I am trying to create a python script that will crawl Azure DevOps project for a file, and download it locally. However, I'm running into an issue where making the request to download the file isn't working due the request being "dangerous".

Error:

Failed to clone file 'mkdocs.yml' from repository 'crawl-ado'
Response: 400
{"$id":"1","innerException":null,"message":"A potentially dangerous Request.Path value 
was detected from the client (:).","typeName":"System.Web.HttpException, 
System.Web","typeKey":"HttpException","errorCode":0,"eventId":0}

My current strategy is to pull a list of repos through an Azure PAT token and make a json request to see if those repos contain the file. If they do, I want to create a new file and download them to my local environment. Is there something off with my logic here, or am I trying to do something like this the wrong way?

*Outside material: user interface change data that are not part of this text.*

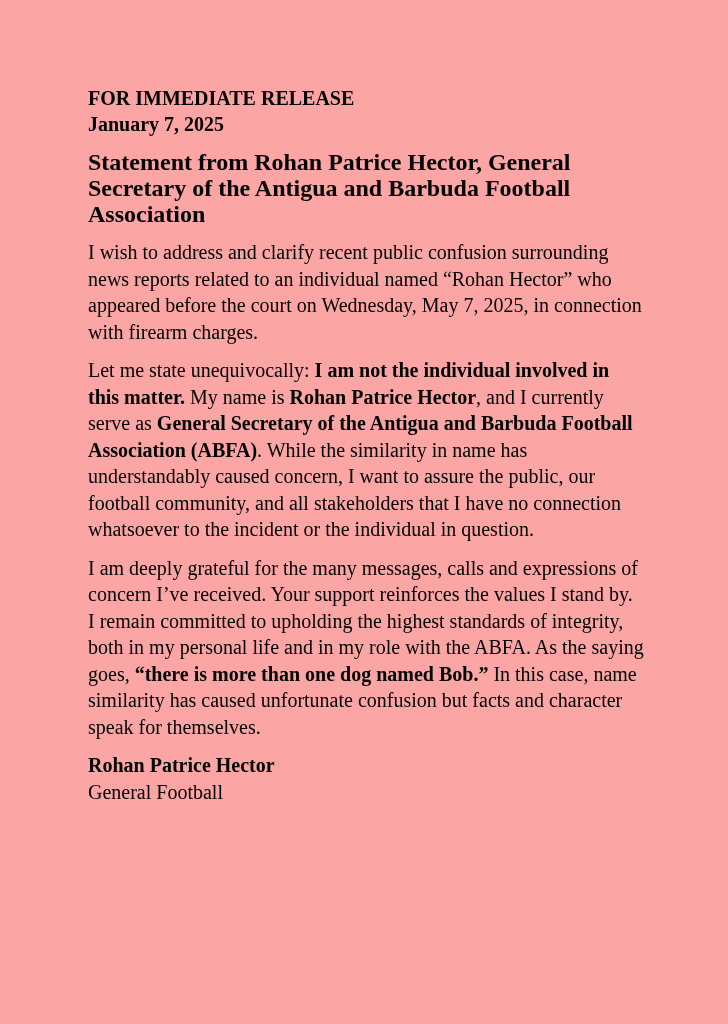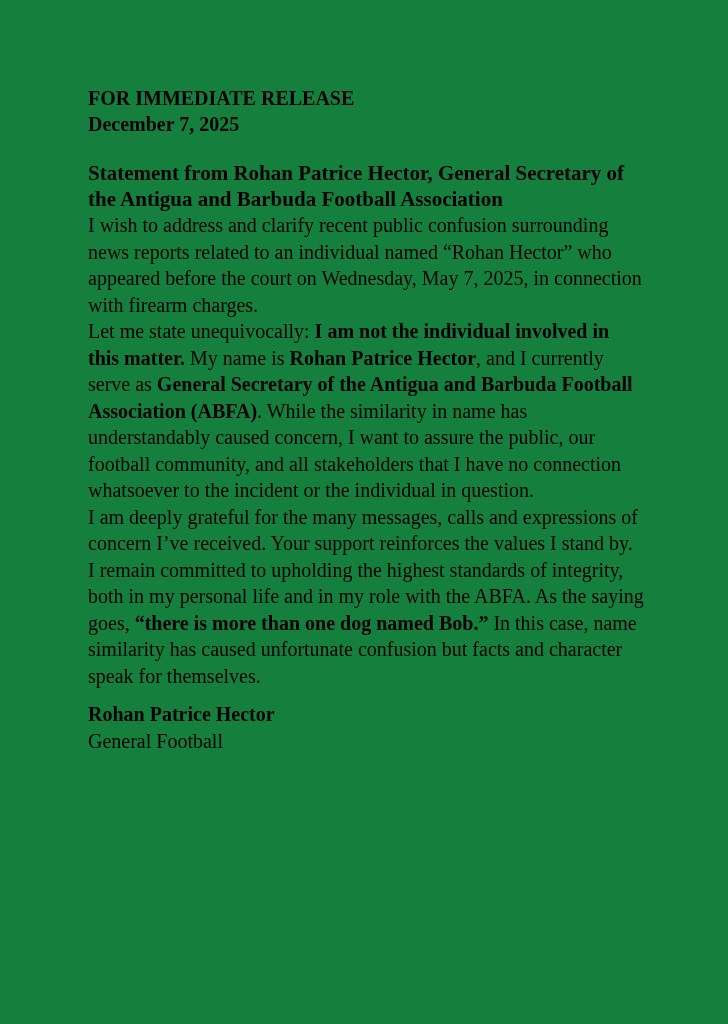"FOR IMMEDIATE RELEASE" .page { background: #15803d -> #fca5a5 }
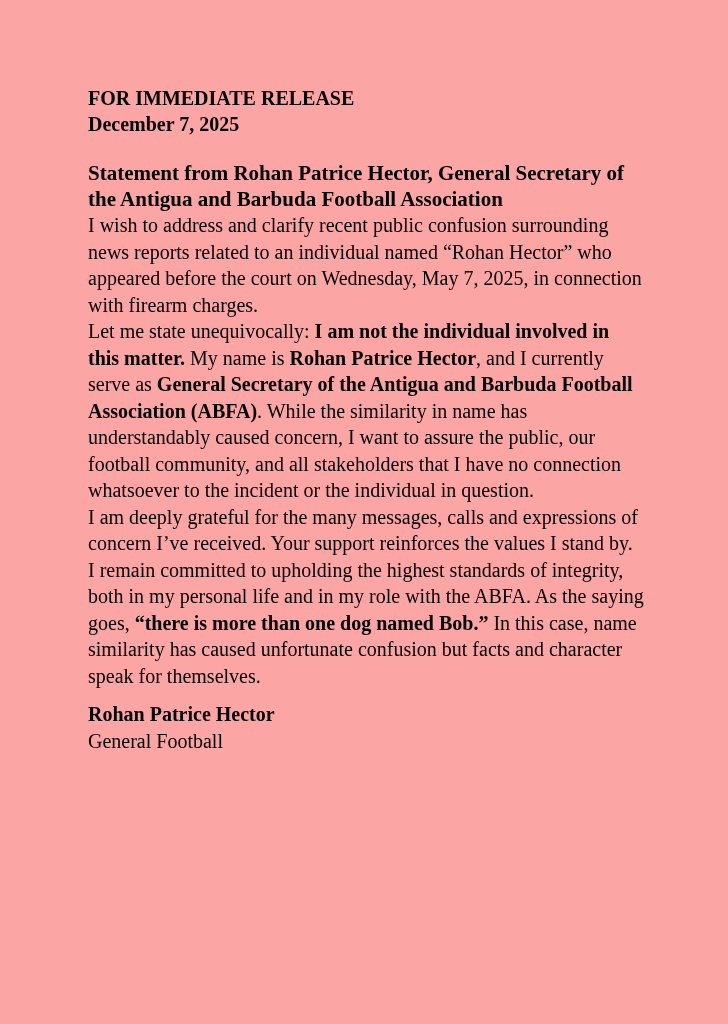"December 7, 2025" div.date-line { text: December -> January }
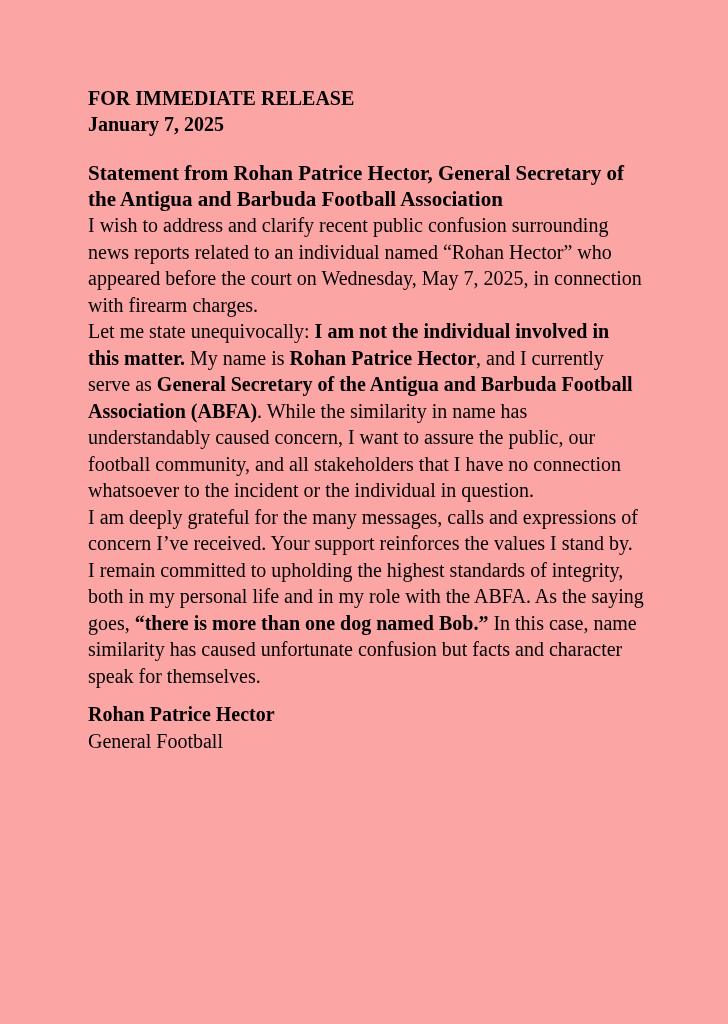"Statement from Rohan Patrice Hector," .headline { font-size: 21px -> 24px; margin-top: 23px -> 12px }
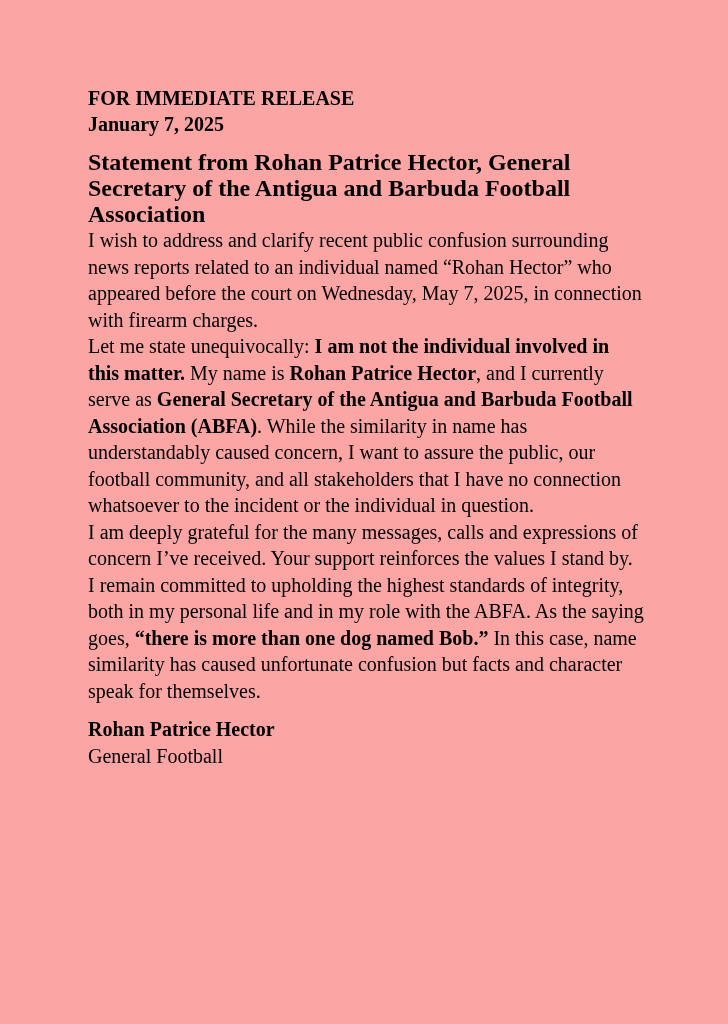"I wish to address and" .body-copy p { margin-top: 0 -> 12px }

Thank you in advance!

crawl.py:

import os
import requests
import base64
from azure.devops.connection import Connection
from msrest.authentication import BasicAuthentication

# Replace these variables with your Azure DevOps organization, project, and personal access token (PAT)
organization = "https://dev.azure.com/MYORG"
project = os.getenv('PROJECT')
pat = os.getenv('PAT')
file_path = "mkdocs.yml"  # Replace with the path to the specific file you want to clone
# Check to see if PROJECT & PAT are set.
if not project:
    print("Please set the PROJECT environment variable!")
    exit(1)

if not pat:
    print("Please set the PAT environment variable!")
    exit(1)
else:
    print("PAT is set!")
    print("***************************************")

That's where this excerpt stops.